The Kennedy-Longfellow elementary school is one of the campuses likely to be affected by moving Cambridge’s High School Extension Program. (Photo: Gal Tziperman Lotan)

After parent uproar over moving the High School Extension Program to space alongside an elementary school or to make space for it by cramming together the Amigos and Kennedy-Longfellow schools, district administrators and the School Committee moved to two other options on a list of six:

Moving the program to a Broadway building it would share with an upper school of sixth-, seventh- and eighth-graders, resulting in attached King and Kennedy-Longfellow elementary schools.

Moving it to the Broadway building with the King elementary school, instead moving the upper school in with the Kennedy-Longfellow elementary school.

Such moves (there were called “options four and five”) are needed because the district is rebuilding schools and, in the fall, opening four upper schools as part of a restructuring plan called the Innovation Agenda. A solid decade of construction is expected, with $3 million budgeted just for preliminary design and $30 million to get work started, and administrators don’t want to keep moving students around during the work.

“We’ve been talking about these options for the last six months, working with the city manager, talking to the universities, talking to private Realtors, and it’s unlikely — anything’s possible, I suppose — but it’s unlikely that one of us is going to wake up in the middle of the night and say, ‘Oh yes, I forgot about that building that’s three doors down from the high school,’” Superintendent Jeffrey Young told the committee.

But a surprise option for the High School Extension Program emerged only minutes later — not only as a surprise, but as a mystery.

“I have an option I’d like to discuss with you. I’m not here to say in the open tonight that it is a viable option, but it is in a building close to the high school and the city has in fact rented temporary space there before, so it may be something we could look at,” Mayor David Maher said, amending a motion defining the administration’s search criteria to ensure the mystery building could be considered.

After the opposition

The motion, read by committee member Alice Turkel, asked that the program not be put into the permanent building of an elementary or upper school; that “no schools or programs other than the High School Extension Program and the schools that need to temporarily move for renovations should be relocated”; that administrators work with the city manager to find more space possibilities; and that the program be as close to the high school as possible, since the 60 or 70 extension students are encouraged to take part in Cambridge Rindge & Latin School programs, clubs and sports.

With Maher’s amendment keeping open the idea of paying to rent space, the motion passed 5-2; voting against were Richard Harding, who was “very uncomfortable” with the idea that several passionate community voices should be enough to knock out a potentially necessary move; and Nancy Tauber, who looked at some schools “every couple of years [having] new roommates” without seeming too disturbed by the idea.

There was significant opposition from parents and others during public comment, though, with at least nine speakers — some saying they represented dozens of other people — resisting the Amigos and Kennedy-Longfellow options, including city councillor Tim Toomey and former School Committee member Joe Grassi. He called it “a major change to the Innovation Agenda [that is] a breach of trust and has the appearance of a bait-and-switch.”
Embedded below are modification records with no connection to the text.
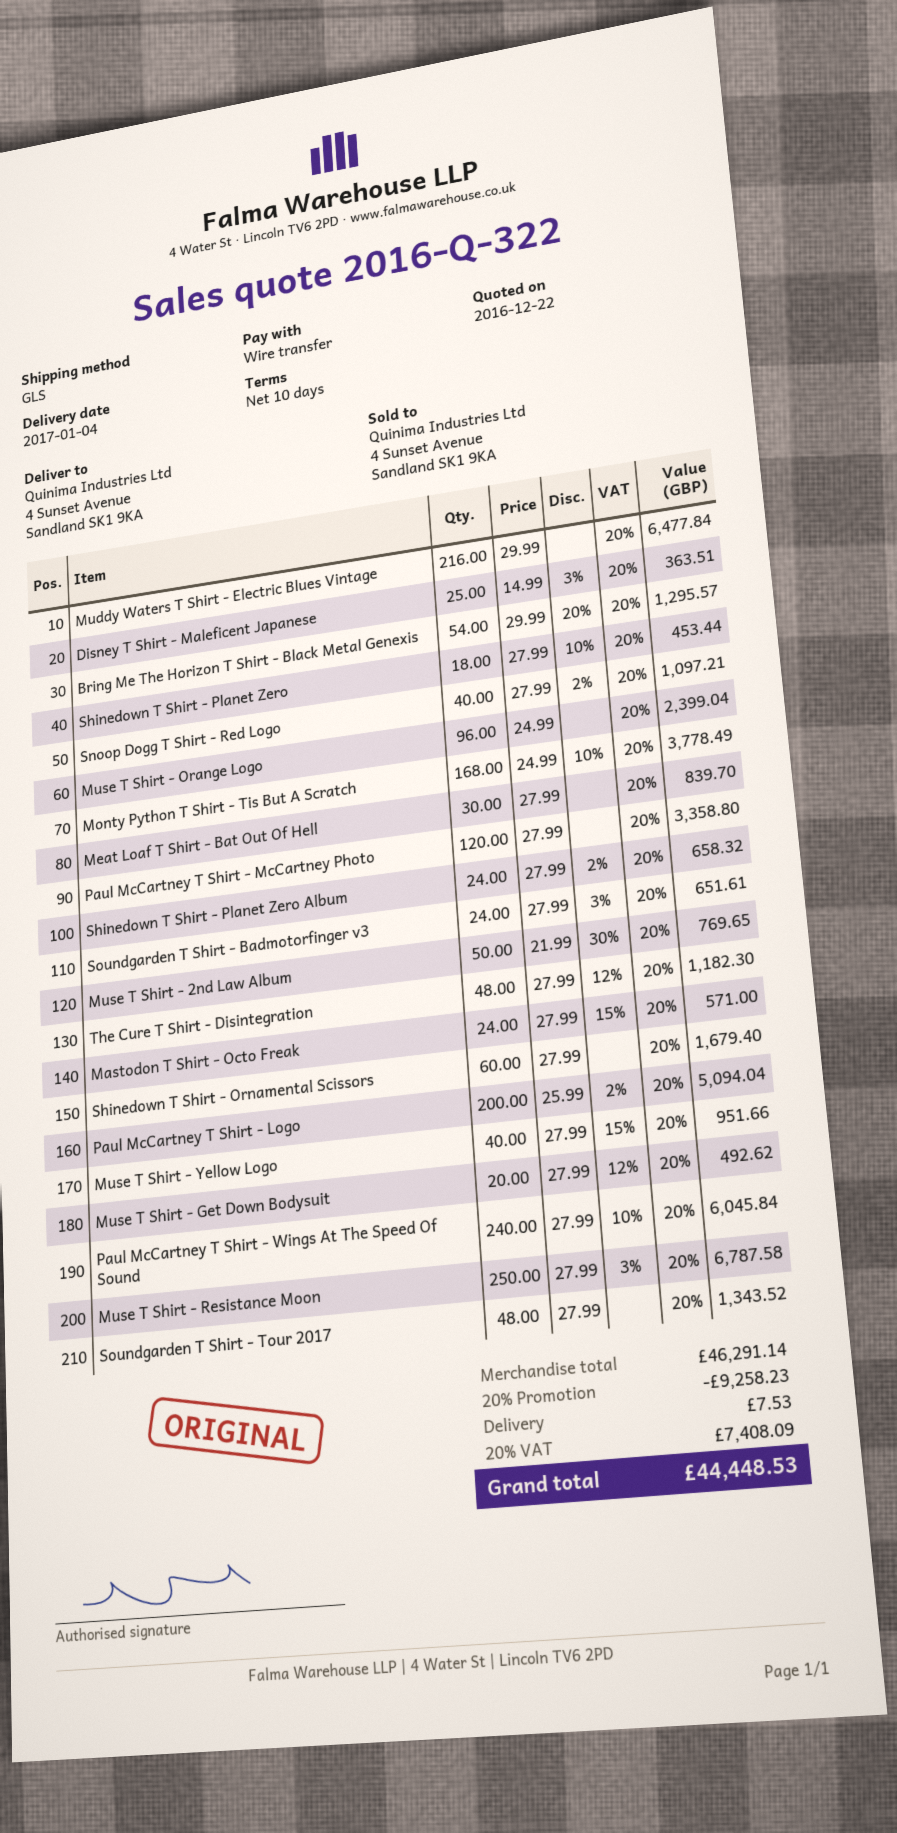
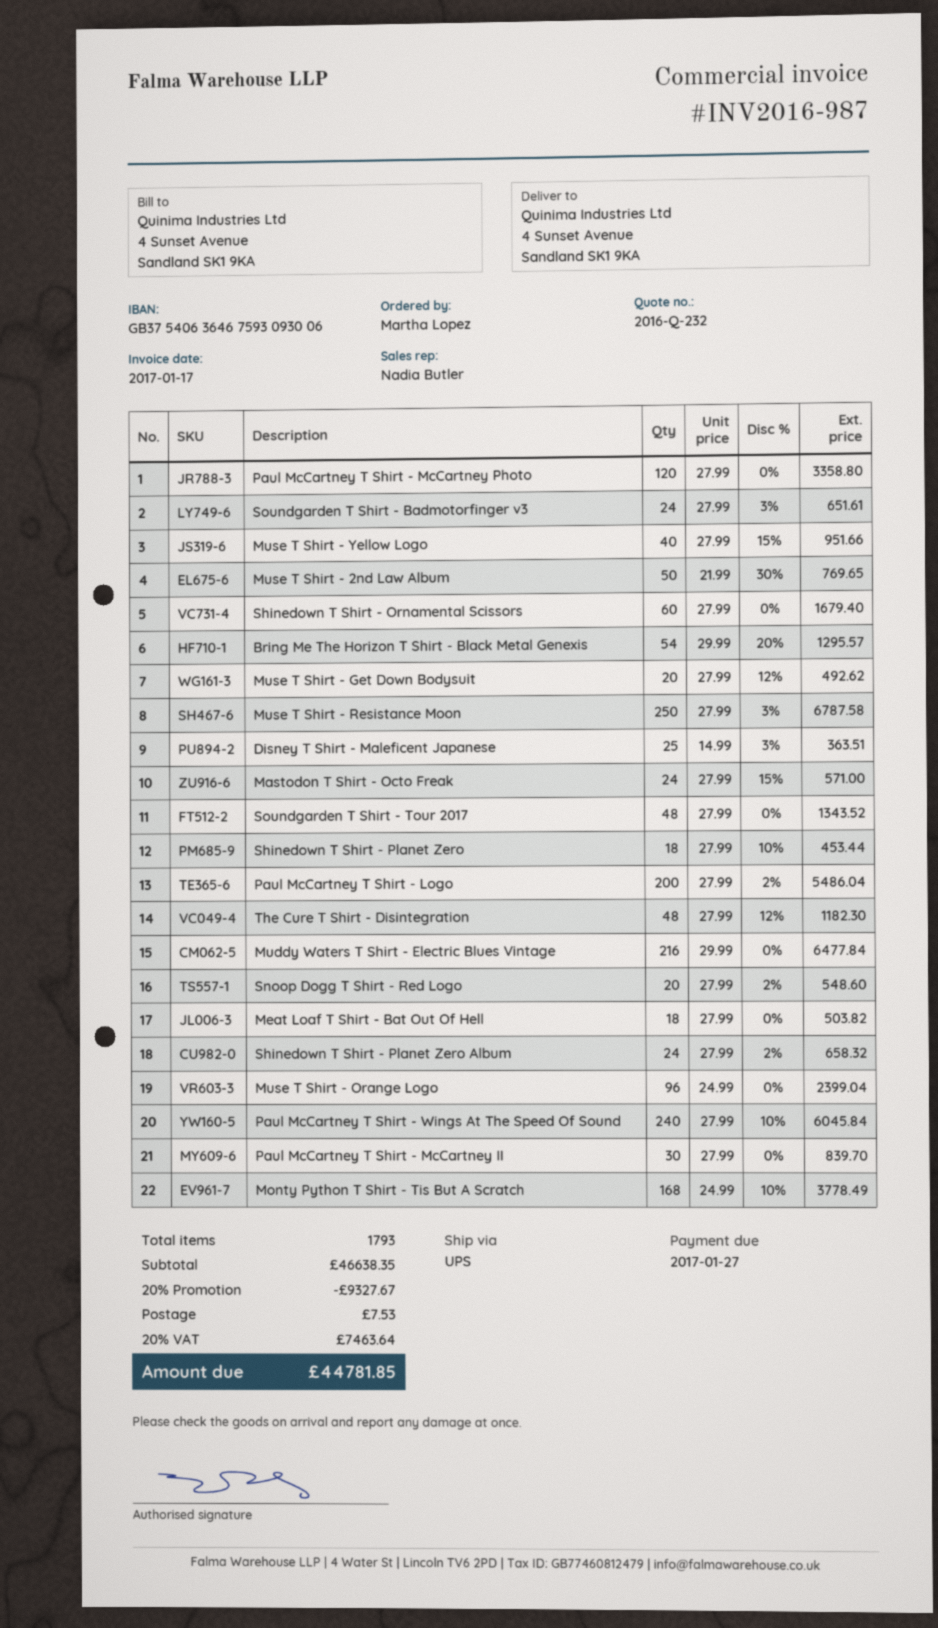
quote number: 2016-Q-322 -> 2016-Q-232
shipping method: GLS -> UPS
Snoop Dogg T Shirt - Red Logo: 40 x 27.99 - 2% = 1097.21 -> 20 x 27.99 - 2% = 548.60
Meat Loaf T Shirt - Bat Out Of Hell: 30 x 27.99 = 839.70 -> 18 x 27.99 = 503.82
Paul McCartney T Shirt - Logo: 200 x 25.99 - 2% = 5094.04 -> 200 x 27.99 - 2% = 5486.04
Paul McCartney T Shirt - McCartney II: none -> 30 x 27.99 = 839.70
subtotal: 46291.14 -> 46638.35
discount: 20% = 9258.23 -> 20% = 9327.67
tax: 20% = 7408.09 -> 20% = 7463.64
total: 44448.53 -> 44781.85

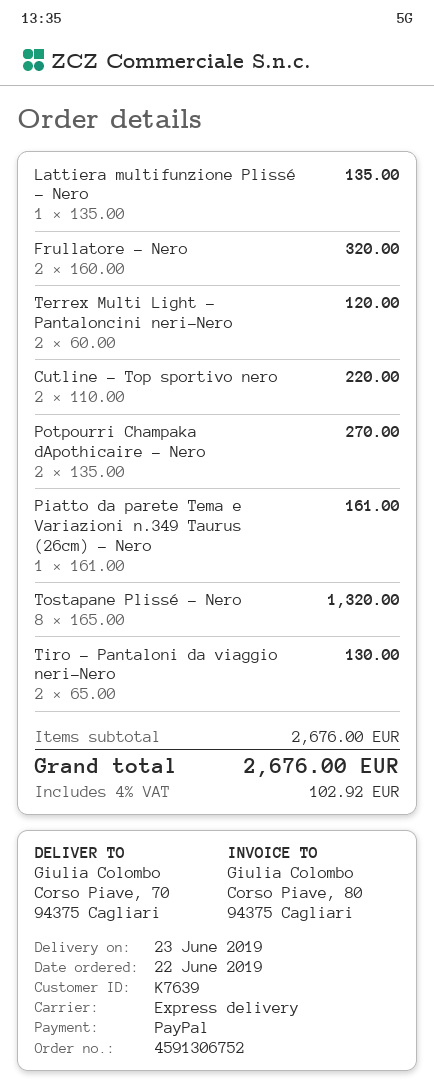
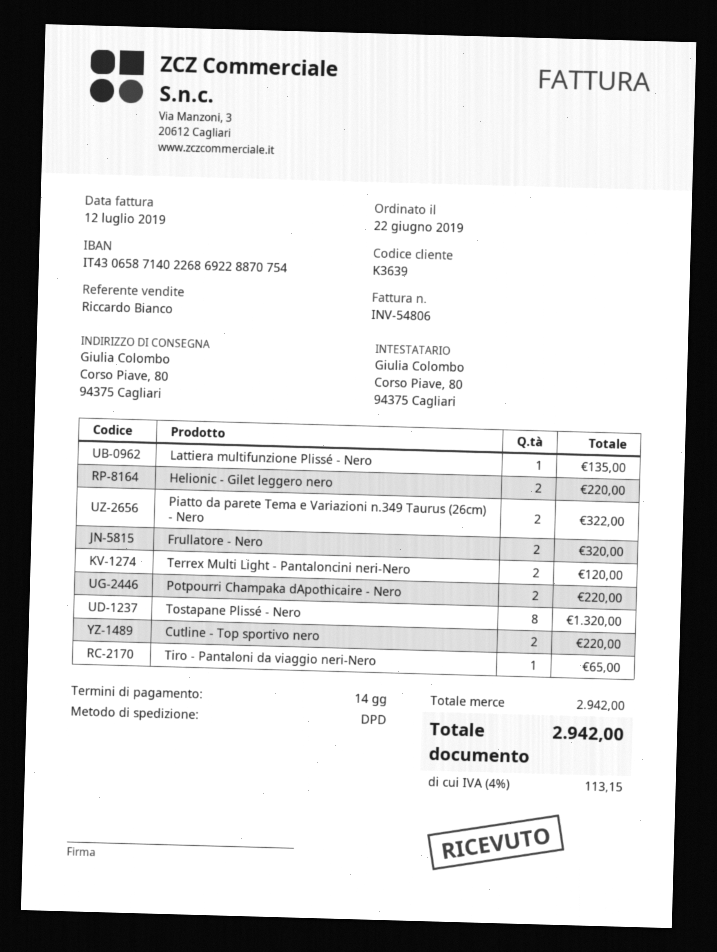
customer number: K7639 -> K3639
shipping method: express -> DPD
ship to: Corso Piave, 70, 94375 Cagliari -> Corso Piave, 80, 94375 Cagliari
Potpourri Champaka dApothicaire - Nero: 2 for 270.00 -> 2 for 220.00
Piatto da parete Tema e Variazioni n.349 Taurus (26cm) - Nero: 1 for 161.00 -> 2 for 322.00
Tiro - Pantaloni da viaggio neri-Nero: 2 for 130.00 -> 1 for 65.00
Helionic - Gilet leggero nero: none -> 2 for 220.00
subtotal: 2676.00 -> 2942.00
tax: 4% = 102.92 -> 4% = 113.15
total: 2676.00 -> 2942.00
Among the concerns: putting high schoolers alongside elementary school students, especially extension program students that could be troubled, where they could be either bad examples or a source of violence. Those concerns were answered quickly by Toomey and committee members; vice chairman Marc McGovern, for example, noted that the students are already longtime neighbors of the district’s Special Start preschool special education programs with no reported problems, and Turkel spoke of living across from the current program and experiencing not just “no issues,” but pleasant interactions with the students. She wanted to keep the program separate from upper schools because she was “not at all worried about potential conflicts, but I do think there’s a worry about potential romances. Parents might not be very happy to have their seventh- or eighth-grade student involved with a high school student.”

“Your kids are moving!”

At the end of an hour of debate that itself followed lengthy public comment, some of the officials seemed impatient to begin the next step in the process — which Young and district Chief Operating Officer James Maloney promised would include proper outreach to affected communities.

Barring the mayor’s mystery option, “I think we’re really looking at options four or five, and we should really just be saying that,” Young said to the committee members. “That’s what’s going to happen here, and you should acknowledge this.”

“Personally, I think four and five will be the options,” McGovern said, before noting that not every move in the Innovation Agenda can have “10 community meetings” before a decision is made.

Speaking to the people in the audience, he drew appreciative laughter in seeming to sum up the situation and the committee’s role in minimizing the inevitable effects of district reconstruction. “Here’s the deal. Let’s just put it out there. Any school that’s going to be renovated, guess what? Your kids are moving! That’s it. If we knock down the King School, your kids aren’t going to be in the building,” he said, “hopefully.”